Gemfile Constraints
You can specify various different constraints in your Gemfiles when requiring other gems:
~> # the pessimistic version constraint
=, >, <, >= # obvious, right?
Before you go any further, make sure you know about semantic versioning, but be aware that not everyone uses it correctly (or at all).
The pessimistic constraint says that you can update the most minor version provided only.
So, ~>1.2.3 means that 1.2.3, 1.2.4, 1.2.5, 1.2.6 would be available, but not 1.3.0.
~1.2 means that 1.2 and all minor versions, 1.3 and all minor versions, etc are available, but not 2.0.
There is plenty of very vehement advice on what constraints to use and when. Here’s what I think: It depends.
If you are writing a gem, or library that will be used in many places, you probably want your code to run in as wide a variety of configurations as possible. Therefore you will want to use a loose constraint in your Gemfile, and only tighten it when you have to (e.g. for security fixes or when essential library functionality is introduced).
If your code is a stand-alone piece of software, you have a different set of requirements. In this case, you want a known configuration that you have tested and are confident that it works in production. Often, a more cautious approach is required.
The Gemfile and Gemfile.lock
The when bundler does its thing, it creates a dependency tree from the Gemfile and creates a Gemfile.lock file that contains the dependency requirements and the specific versions of the gems it has bundled. The information in the Gemfile.lock allows you to reproduce the gem environment (in terms of gem versions) precisely, which is essential for (regression) testing.
Recommended approach
For standalone software
Keep your Gemfile as loose as possible. Add restrictions when necessary. Assume semantic versioning, but be careful. Keep your Gemfile.lock under version control.
For writing gems & libraries
- Keep your Gemfile as loose a possible.
- Don’t keep your Gemfile.lock under version control.
- In your Gemfile, include references to:
- a
.local
file for any personal tools you may use that, but are not necessary to share - the gemspec See my other post about custom gemfiles
- a
Post Script
The semantic versioning specification is very clearly only talking about 100% documented APIs. However, you should really apply semantic versioning to all your software.

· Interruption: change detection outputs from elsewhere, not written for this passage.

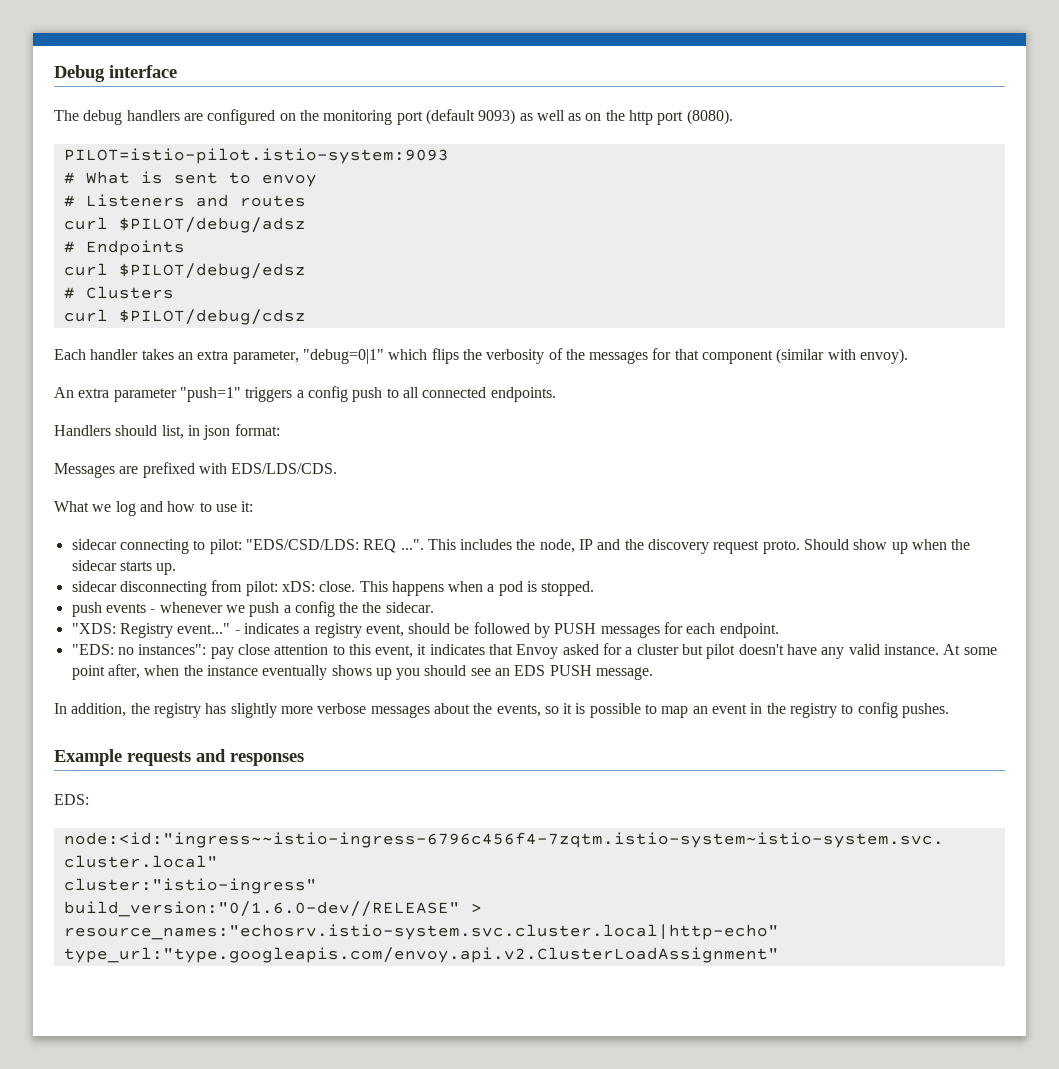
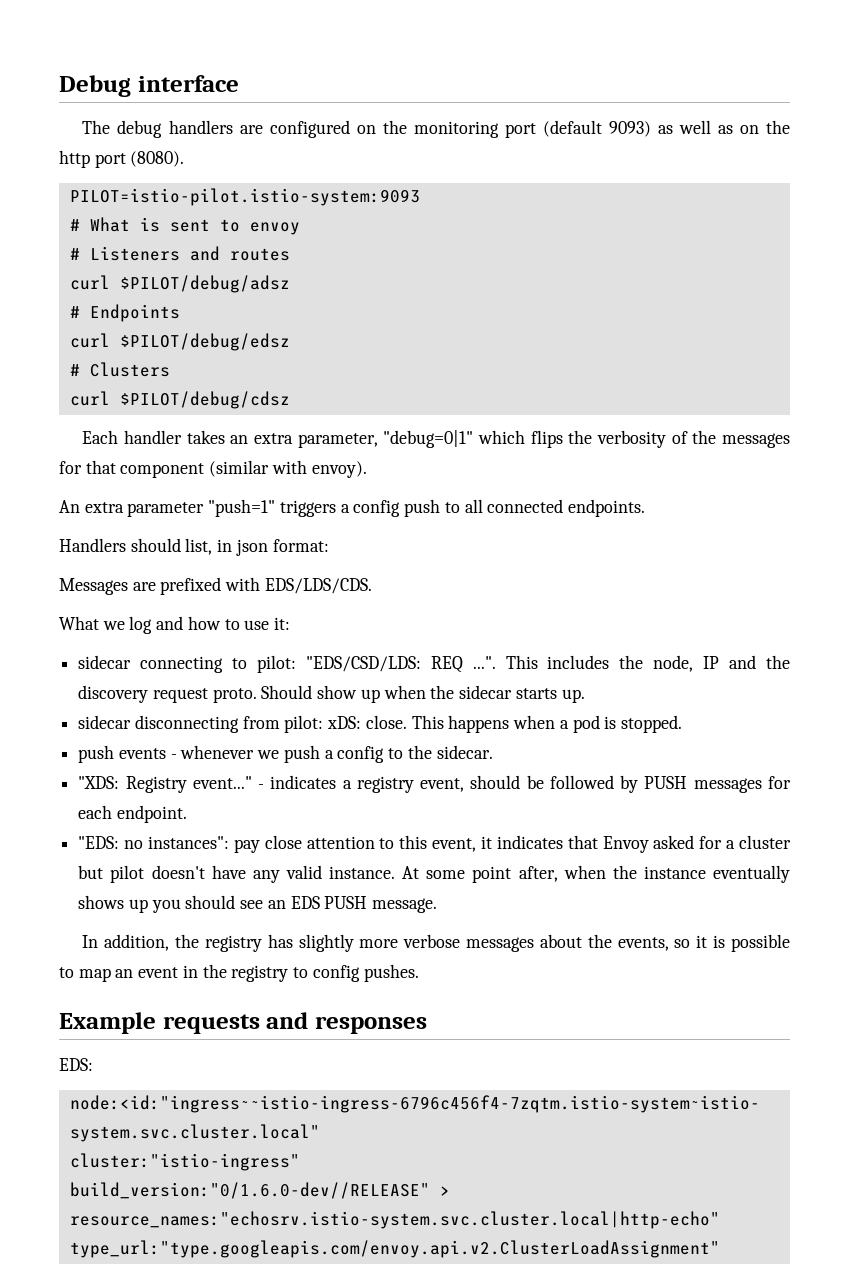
- push events - whenever we push a config the the sidecar.
+ push events - whenever we push a config to the sidecar.

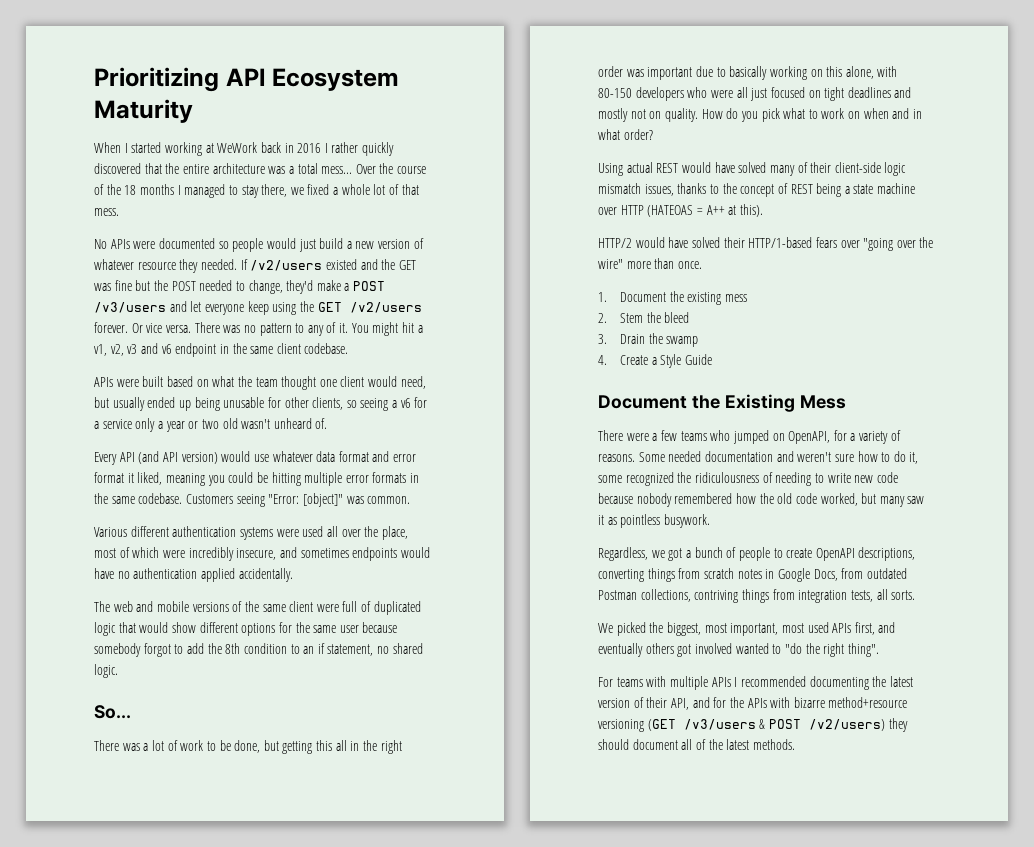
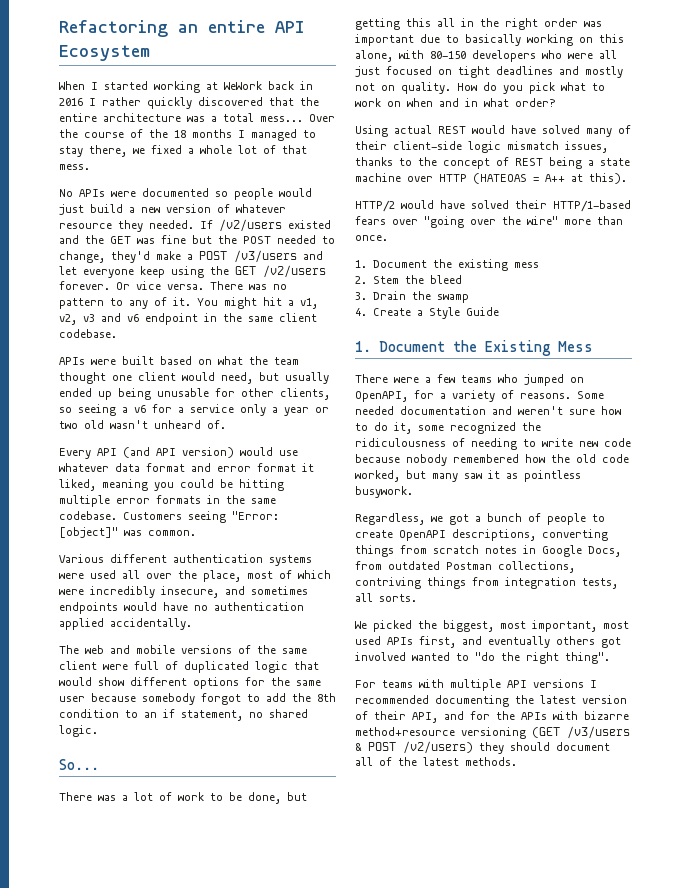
- Prioritizing API Ecosystem Maturity
+ Refactoring an entire API Ecosystem
- Document the Existing Mess
+ 1. Document the Existing Mess
- For teams with multiple APIs I recommended documenting the latest version of their API, and for the APIs with bizarre method+resource versioning (GET /v3/users & POST /v2/users) they should document all of the latest methods.
+ For teams with multiple API versions I recommended documenting the latest version of their API, and for the APIs with bizarre method+resource versioning (GET /v3/users & POST /v2/users) they should document all of the latest methods.

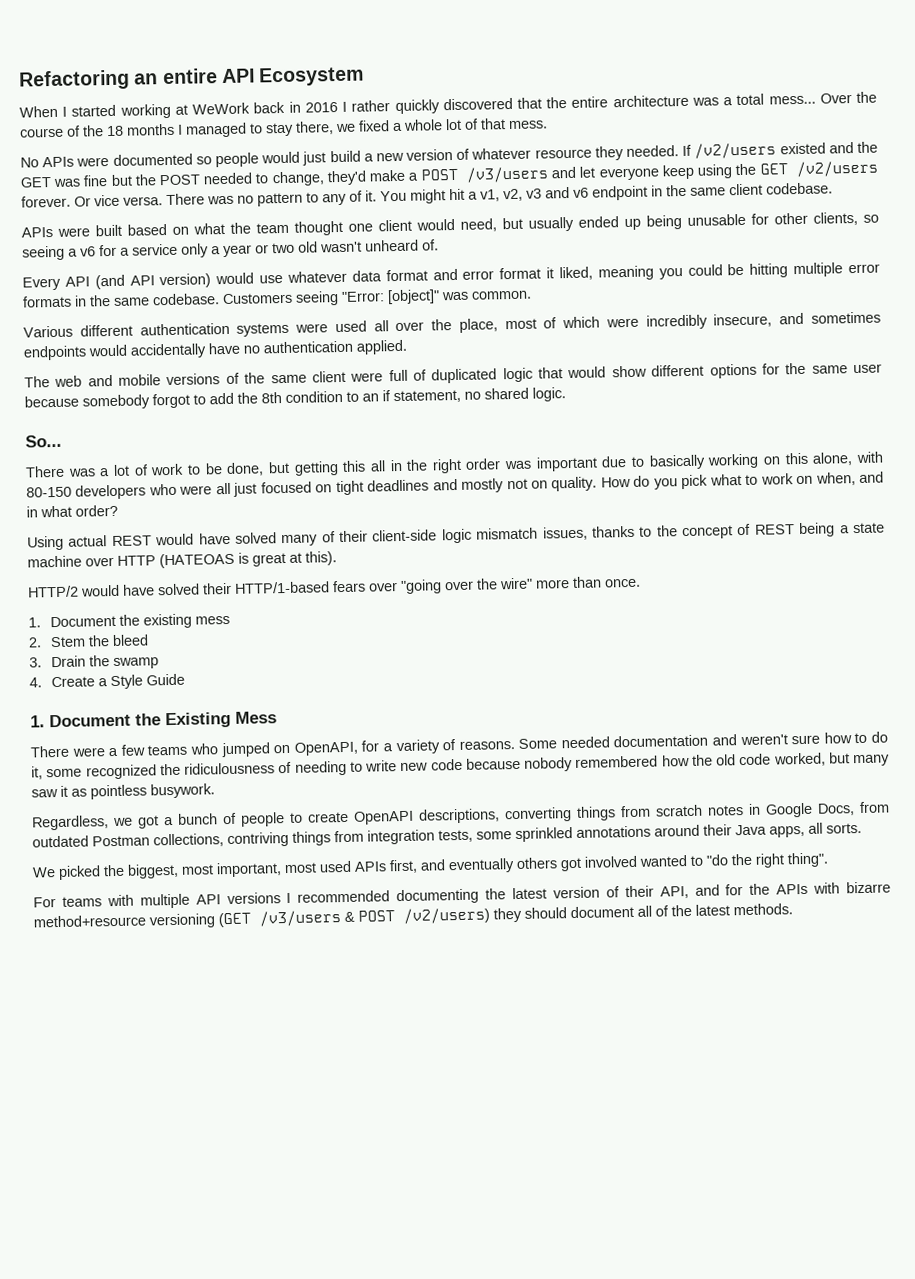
- Various different authentication systems were used all over the place, most of which were incredibly insecure, and sometimes endpoints would have no authentication applied accidentally.
+ Various different authentication systems were used all over the place, most of which were incredibly insecure, and sometimes endpoints would accidentally have no authentication applied.
- How do you pick what to work on when and in what order?
+ How do you pick what to work on when, and in what order?
- Using actual REST would have solved many of their client-side logic mismatch issues, thanks to the concept of REST being a state machine over HTTP (HATEOAS = A++ at this).
+ Using actual REST would have solved many of their client-side logic mismatch issues, thanks to the concept of REST being a state machine over HTTP (HATEOAS is great at this).
- Regardless, we got a bunch of people to create OpenAPI descriptions, converting things from scratch notes in Google Docs, from outdated Postman collections, contriving things from integration tests, all sorts.
+ Regardless, we got a bunch of people to create OpenAPI descriptions, converting things from scratch notes in Google Docs, from outdated Postman collections, contriving things from integration tests, some sprinkled annotations around their Java apps, all sorts.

What exactly an API for a web site or an application is, exactly, isn’t always completely clear, especially in the language used by the semver spec.
But, basically:
- You fixed it: PATCH
- You added a feature: MINOR
- You broke an existing feature: MAJOR
Applications often don’t apply this type of versioning. Even the Ruby language itself doesn’t. This is largely, I suspect, because a MAJOR version upgrade is more marketable.
But, you can still apply your semantically versioned tags internally.